WHAT IS EXPECTED -
The copy should hold exactly the lines below from the one that contains "total: 9581.98 -> 10115.13" through the one that contains "tax: 25% = 302.48 -> 25% = 218.31" and nothing else, so no pictures.

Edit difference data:
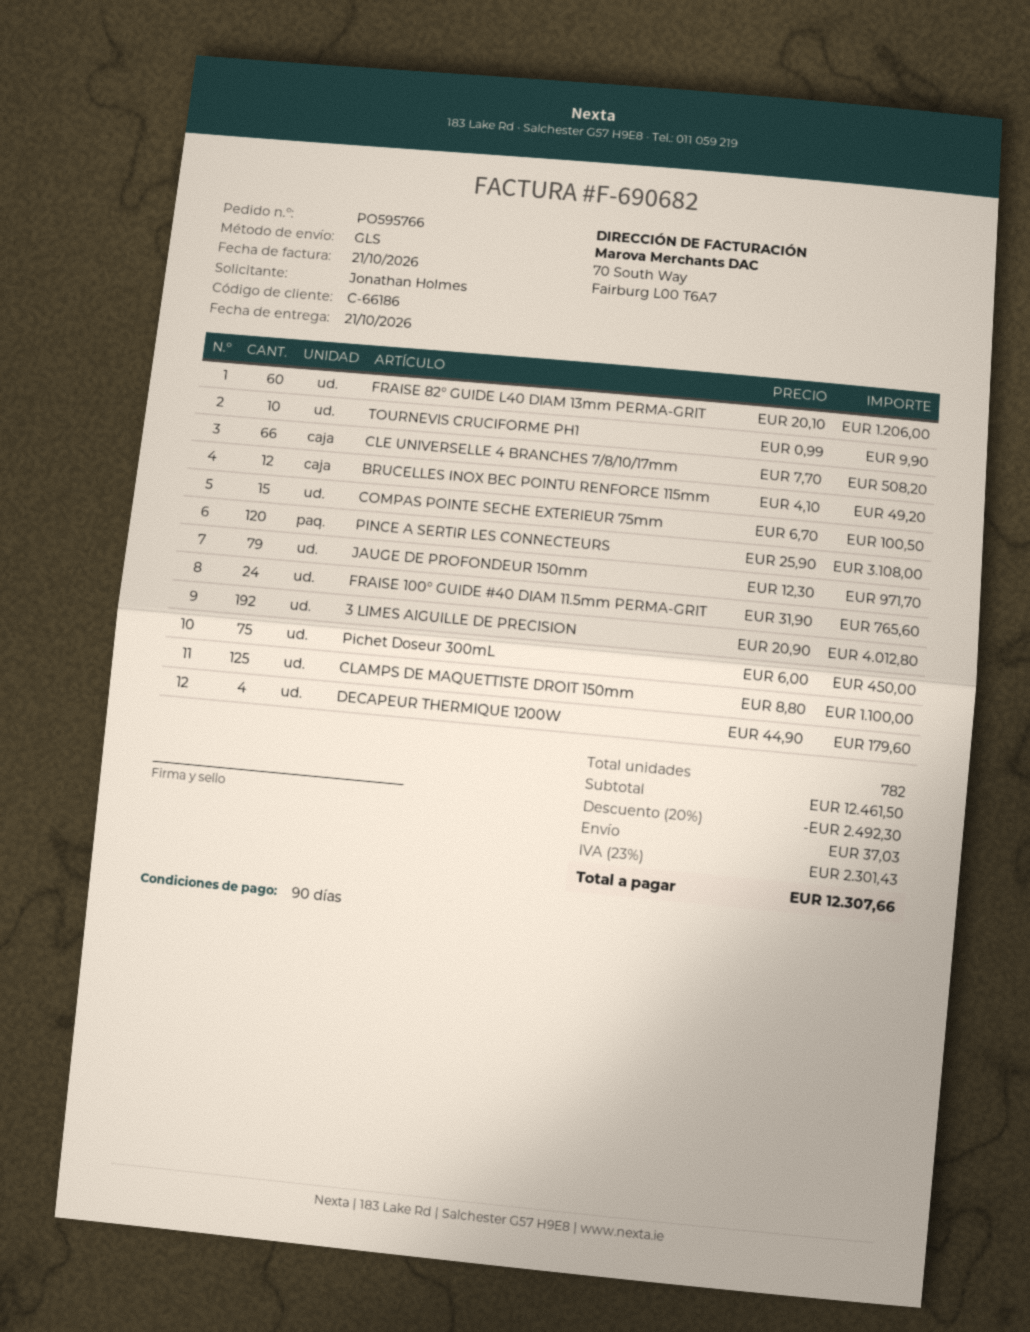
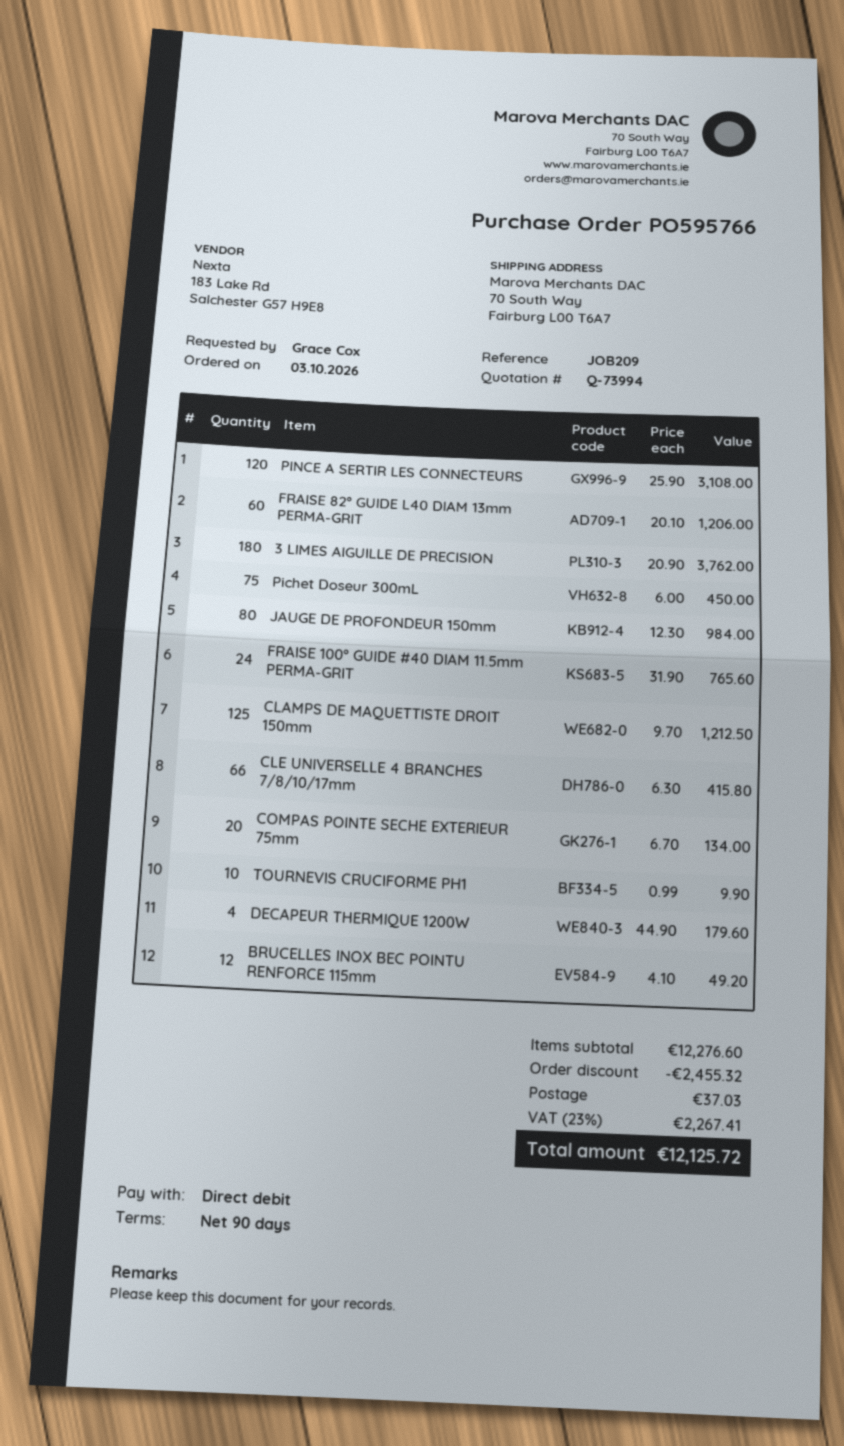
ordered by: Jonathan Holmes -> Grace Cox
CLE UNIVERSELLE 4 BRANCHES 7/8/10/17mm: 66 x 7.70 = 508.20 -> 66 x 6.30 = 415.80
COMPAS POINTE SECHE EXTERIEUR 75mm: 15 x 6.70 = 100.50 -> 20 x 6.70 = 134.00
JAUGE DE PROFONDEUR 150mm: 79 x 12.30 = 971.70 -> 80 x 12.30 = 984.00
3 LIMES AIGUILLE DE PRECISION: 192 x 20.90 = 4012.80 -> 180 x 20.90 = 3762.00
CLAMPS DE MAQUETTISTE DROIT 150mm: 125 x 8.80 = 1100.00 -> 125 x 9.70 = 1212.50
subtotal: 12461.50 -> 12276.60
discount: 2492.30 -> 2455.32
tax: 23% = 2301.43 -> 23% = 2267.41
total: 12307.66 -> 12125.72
---
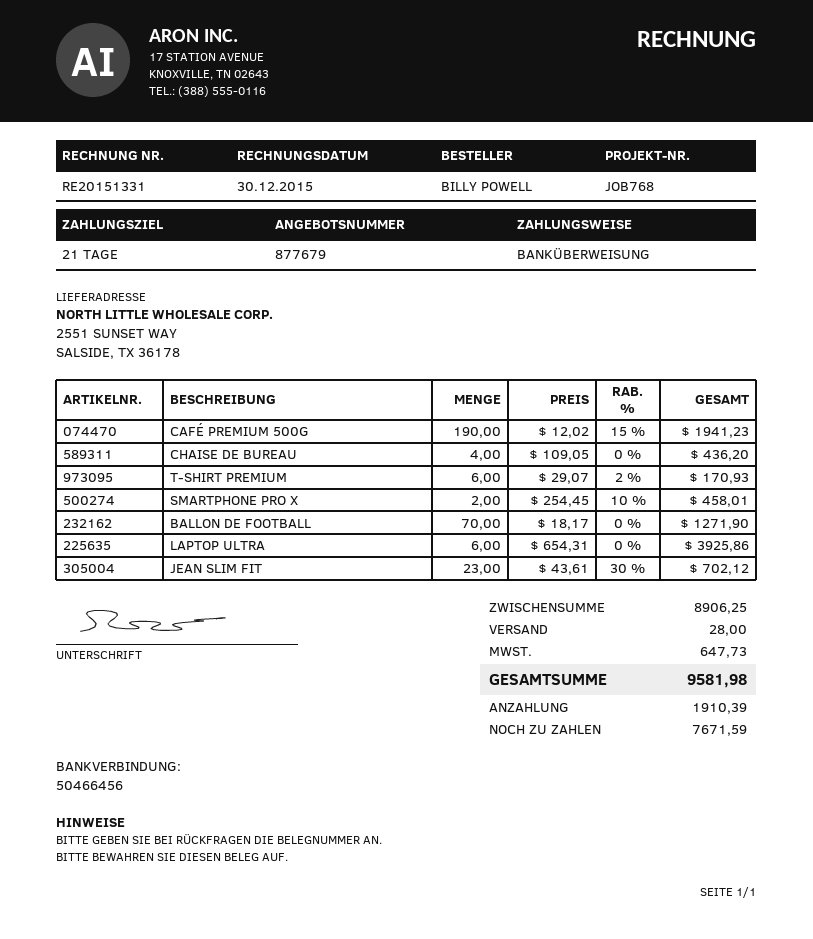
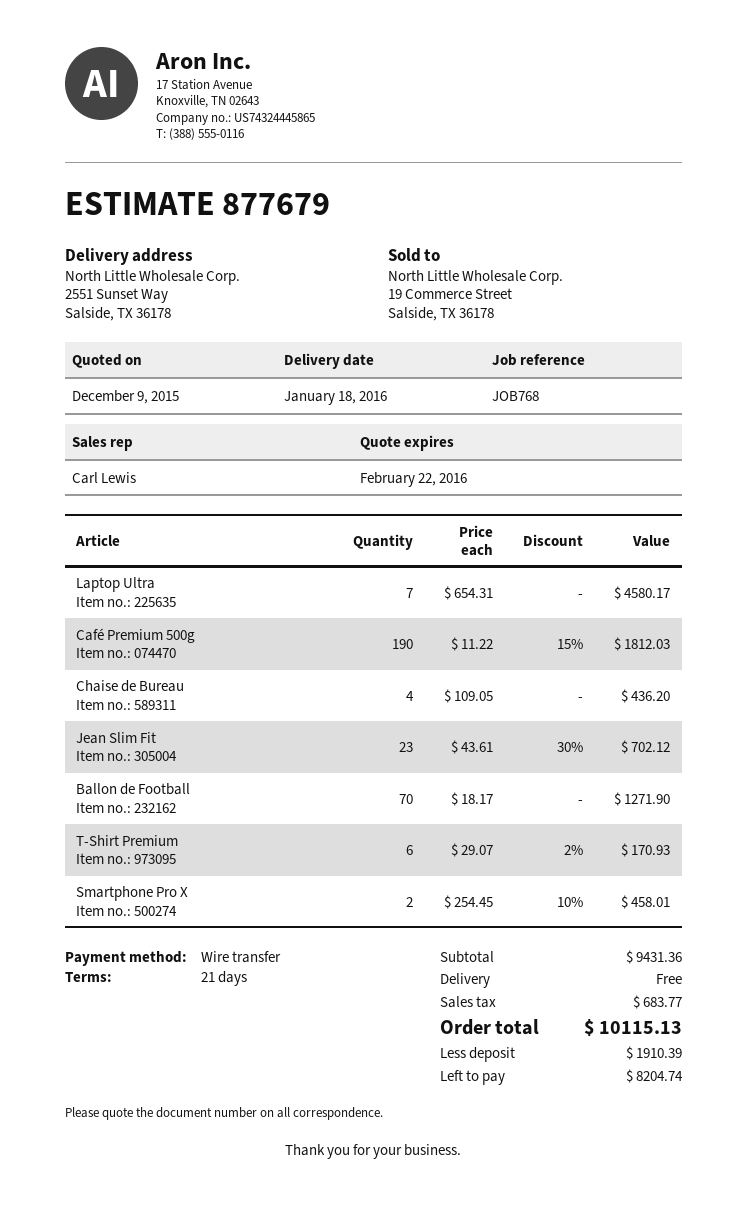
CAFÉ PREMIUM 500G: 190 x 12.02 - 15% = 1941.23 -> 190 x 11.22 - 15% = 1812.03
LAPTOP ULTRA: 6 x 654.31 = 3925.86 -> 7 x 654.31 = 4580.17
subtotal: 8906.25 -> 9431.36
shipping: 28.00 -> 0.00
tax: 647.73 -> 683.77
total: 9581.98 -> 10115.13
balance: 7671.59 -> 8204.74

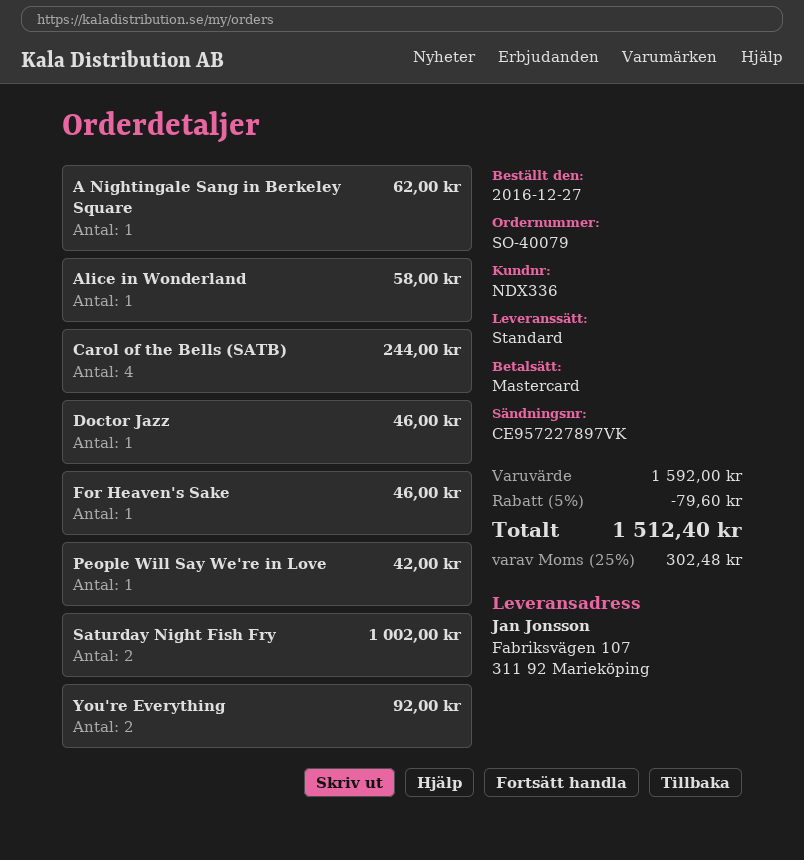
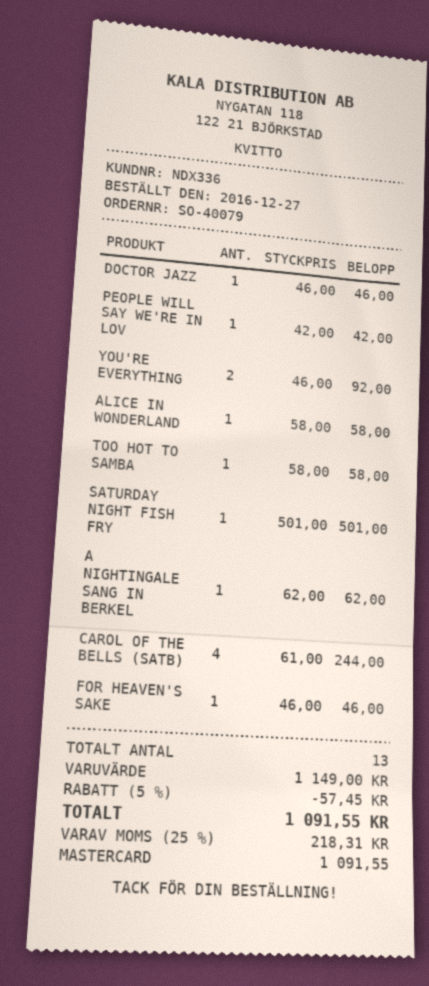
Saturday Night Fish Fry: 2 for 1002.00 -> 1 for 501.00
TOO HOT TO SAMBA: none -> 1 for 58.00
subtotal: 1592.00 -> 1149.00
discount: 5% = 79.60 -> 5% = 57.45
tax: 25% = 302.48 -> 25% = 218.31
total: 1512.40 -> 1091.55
---
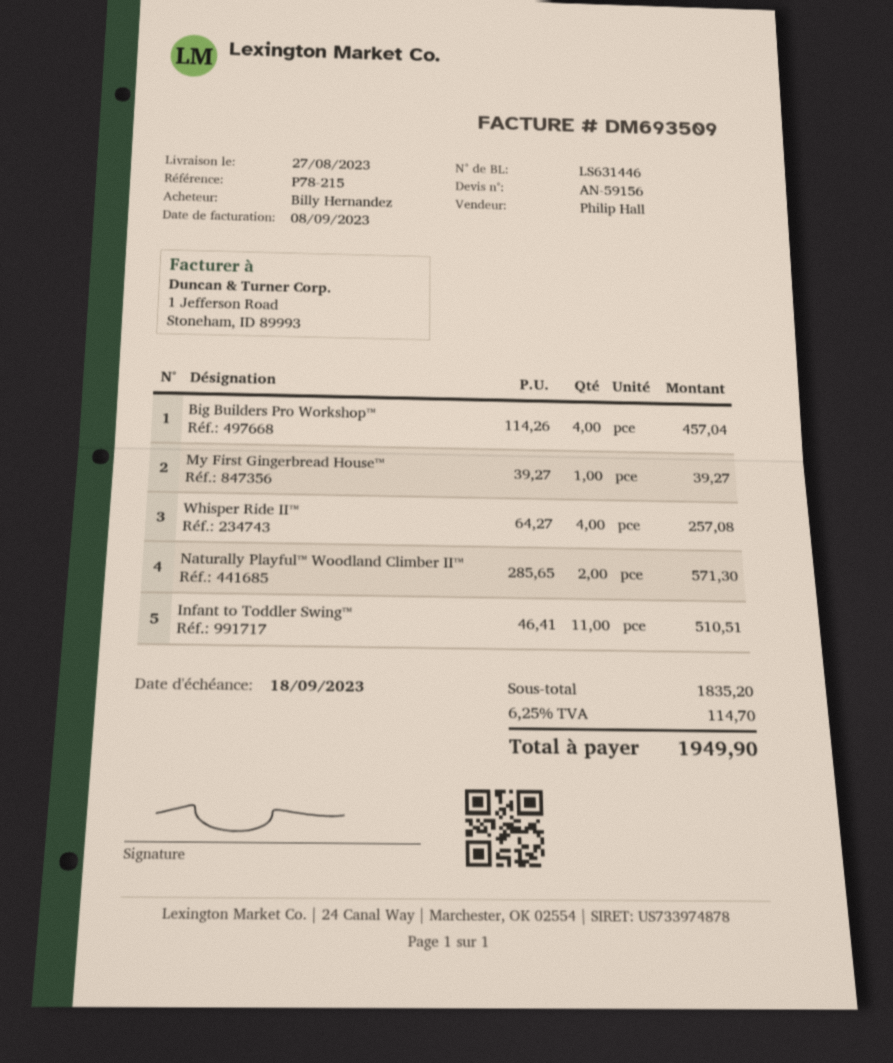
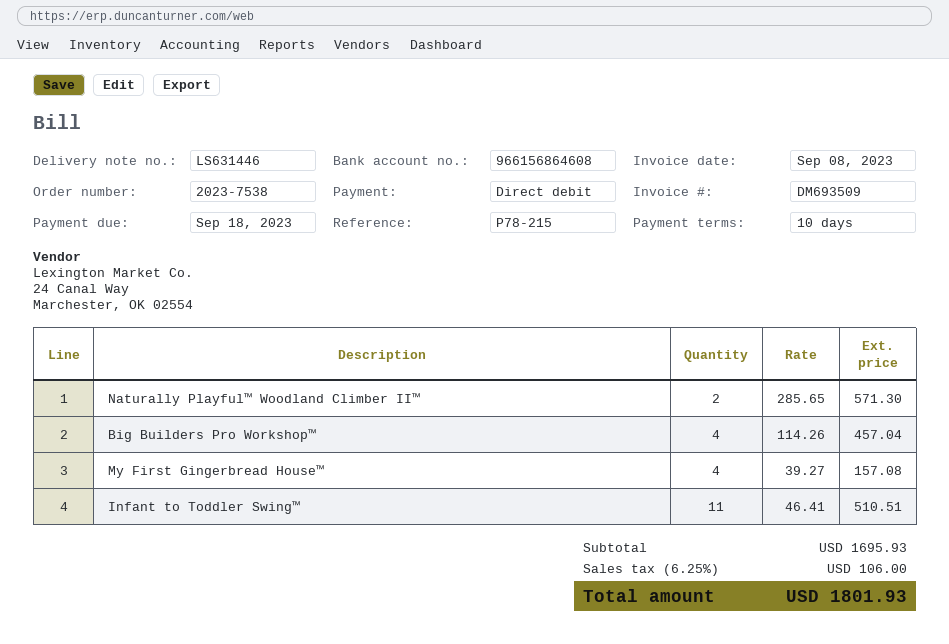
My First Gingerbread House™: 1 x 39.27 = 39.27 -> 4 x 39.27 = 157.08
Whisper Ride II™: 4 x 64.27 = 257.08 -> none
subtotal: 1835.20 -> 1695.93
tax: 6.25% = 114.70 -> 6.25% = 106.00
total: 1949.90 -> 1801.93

ANSWER FOR THE TASK -
total: 9581.98 -> 10115.13
balance: 7671.59 -> 8204.74

Saturday Night Fish Fry: 2 for 1002.00 -> 1 for 501.00
TOO HOT TO SAMBA: none -> 1 for 58.00
subtotal: 1592.00 -> 1149.00
discount: 5% = 79.60 -> 5% = 57.45
tax: 25% = 302.48 -> 25% = 218.31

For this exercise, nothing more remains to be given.